------ STUDY MATERIAL

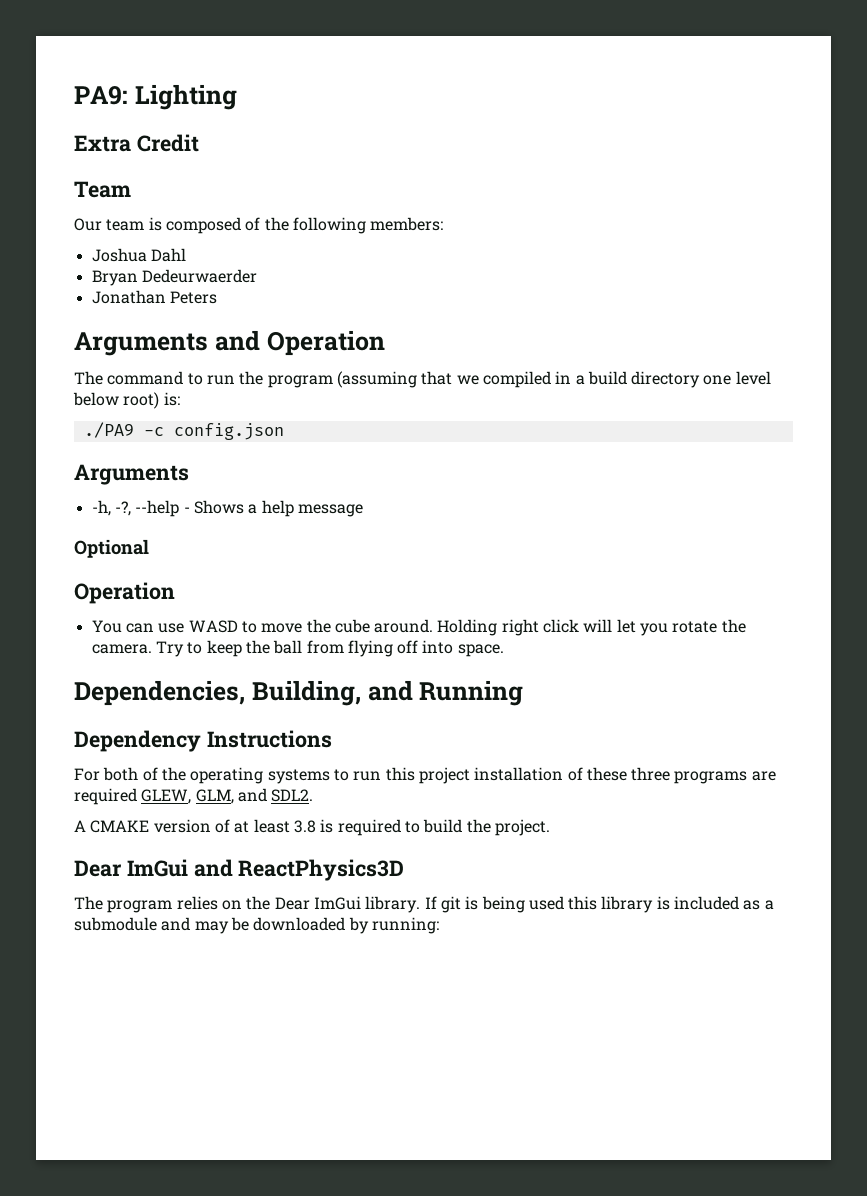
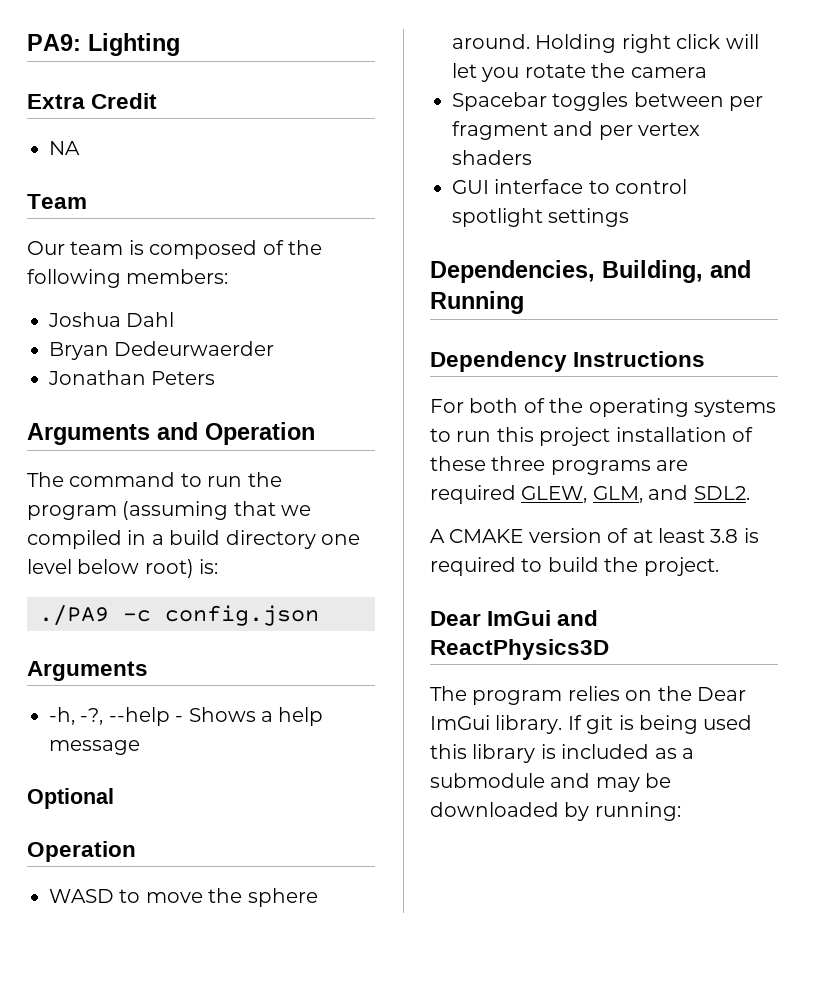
(199, 143) none -> [49,141,80,155] // NA
[91,620,185,633] You can use -> (136, 851) none
[334,619,370,633] cube -> [247,888,318,907] sphere
[91,640,504,657] camera. Try to keep the ball from flying off into space. -> [630,67,707,78] [452,92,764,111] [452,121,701,140] [452,150,532,165] [452,179,688,194] [452,208,630,227] camera // Spacebar toggles between per fragment and per vertex shaders // GUI interface to control spotlight settings

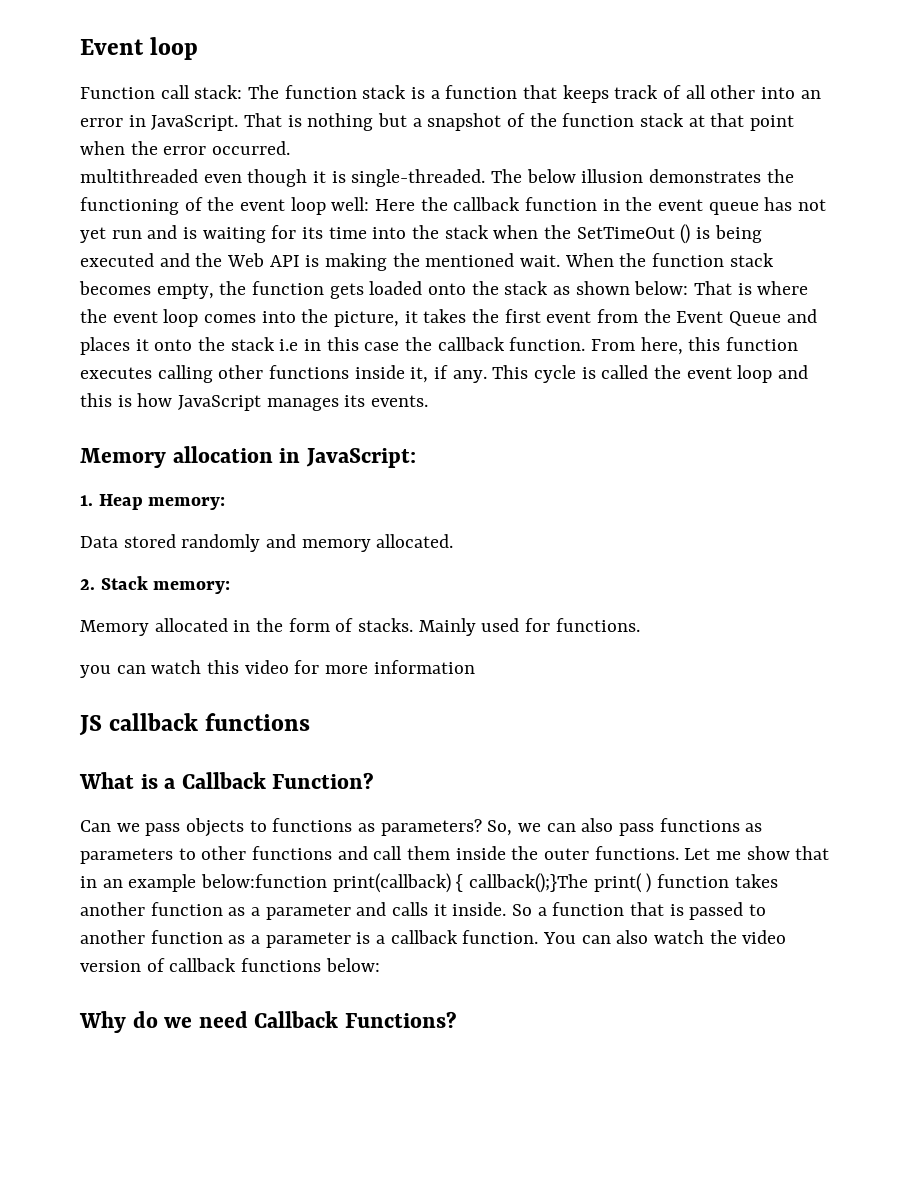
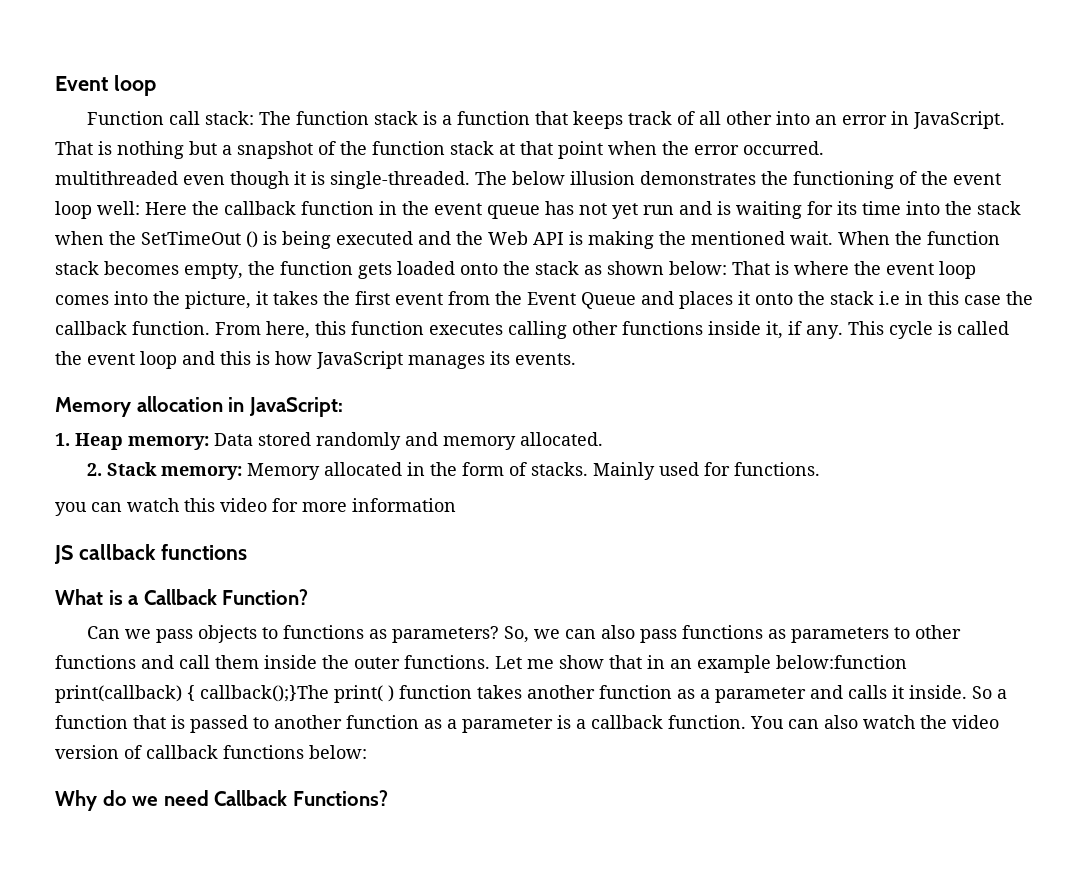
(226, 503) // -> (209, 443) none
(231, 587) // -> (243, 473) none

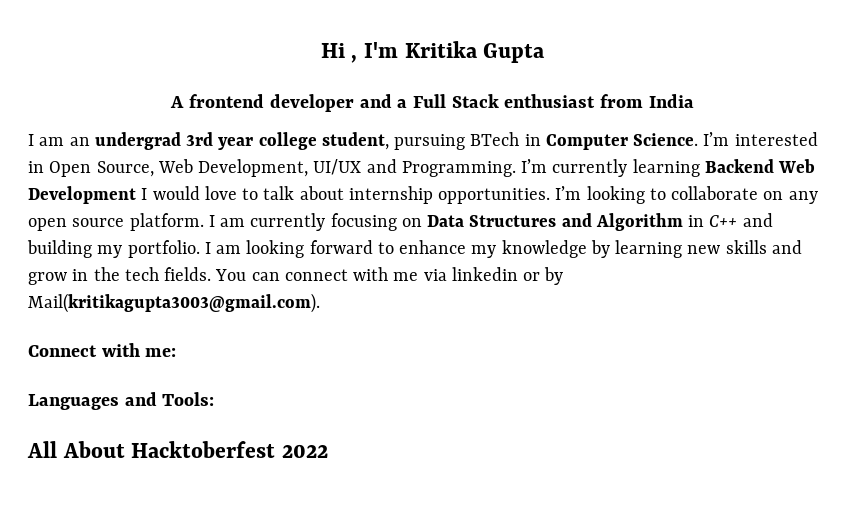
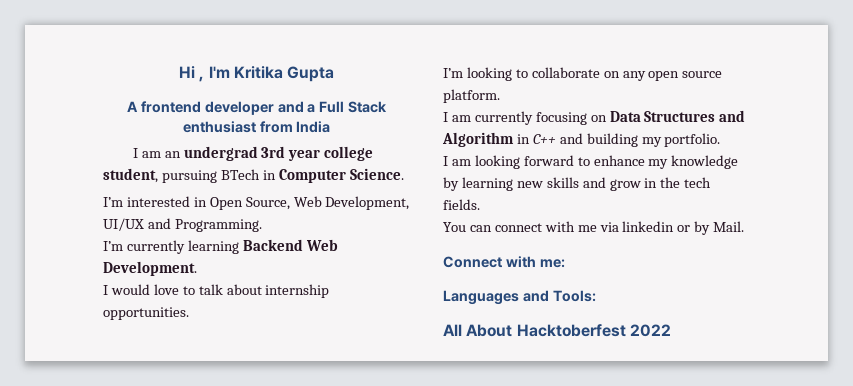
(699, 139) none -> (404, 174) //
(516, 169) none -> (262, 225) //
[28,186,136,204] Development -> [103,261,197,276] Development. //
(551, 196) none -> (189, 313) //
(204, 222) none -> (500, 96) //
(200, 249) none -> (721, 140) //
(212, 274) none -> (480, 204) //
[28,293,320,313] Mail(kritikagupta3003@gmail.com). -> [713,221,745,232] Mail.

------------

● TASK PROMPT: Please repeat exactly the data above from its first line to the line that contains "[334,619,370,633] cube ->", inclusive, and leave every picture out.

● RESPONSE FOR THIS EXERCISE:
(199, 143) none -> [49,141,80,155] // NA
[91,620,185,633] You can use -> (136, 851) none
[334,619,370,633] cube -> [247,888,318,907] sphere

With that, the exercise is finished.